Produce an exact copy of the lines from the line containing "(116, 736) none -> [102,486,150,496] CHECK" through the last line of the entries below, and only those lines.

Structured diff data:

+--

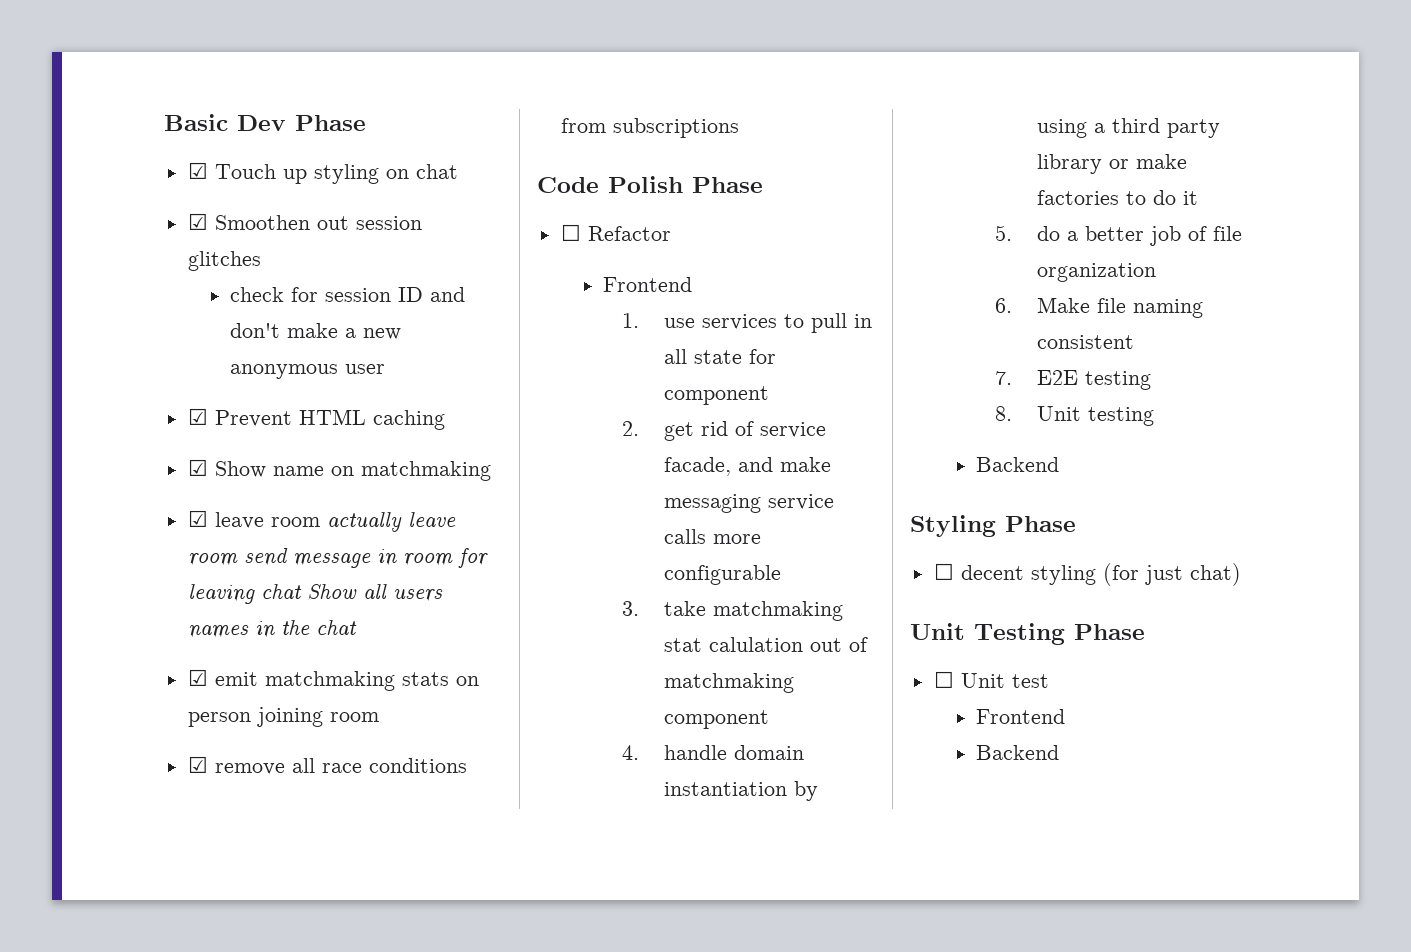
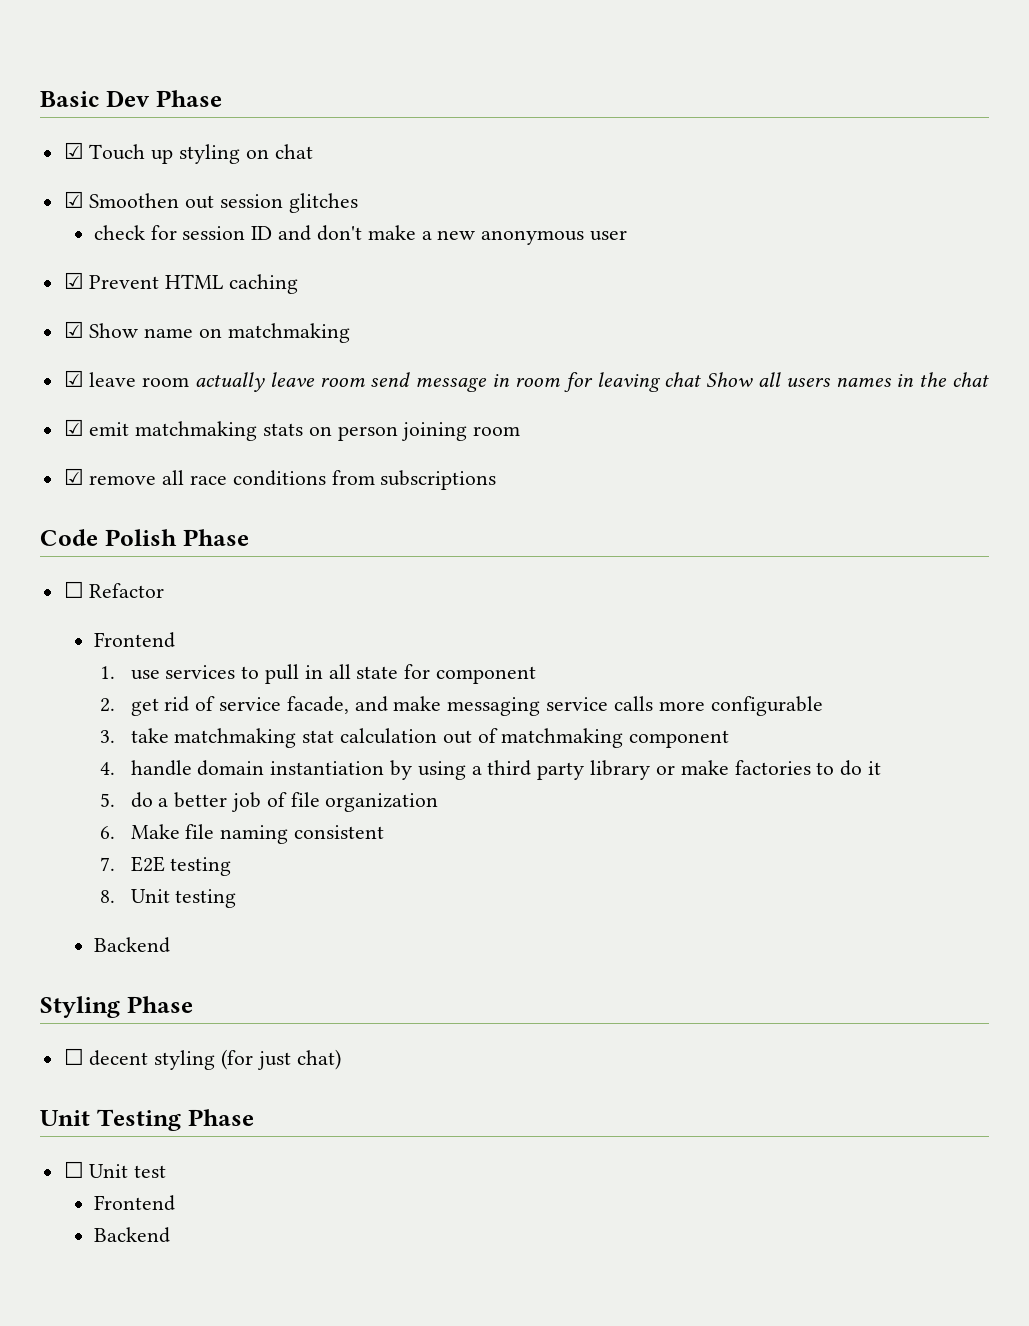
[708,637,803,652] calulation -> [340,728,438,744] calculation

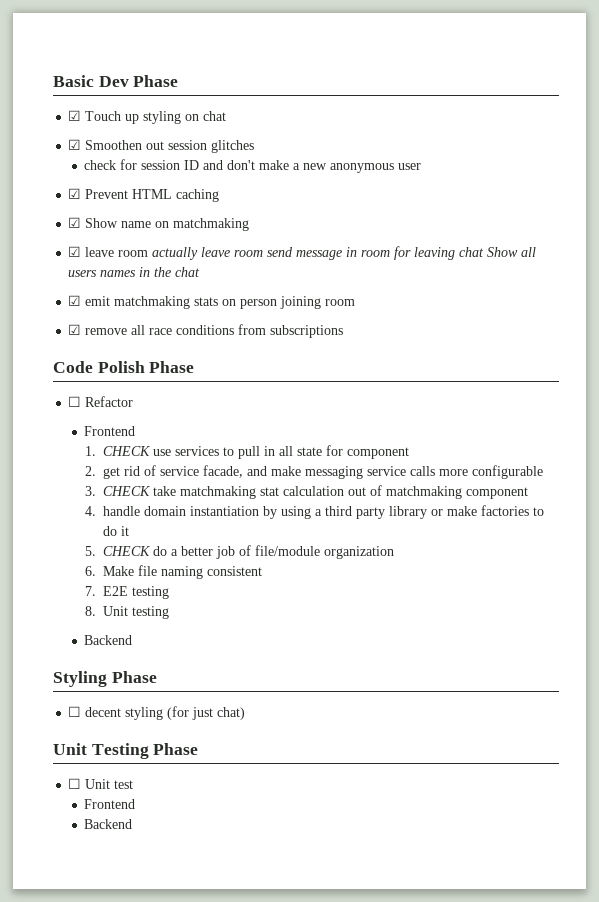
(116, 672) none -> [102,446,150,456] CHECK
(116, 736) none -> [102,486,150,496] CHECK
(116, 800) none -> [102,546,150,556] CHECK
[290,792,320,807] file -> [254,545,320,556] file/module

+--

Solution to this task:
(116, 736) none -> [102,486,150,496] CHECK
(116, 800) none -> [102,546,150,556] CHECK
[290,792,320,807] file -> [254,545,320,556] file/module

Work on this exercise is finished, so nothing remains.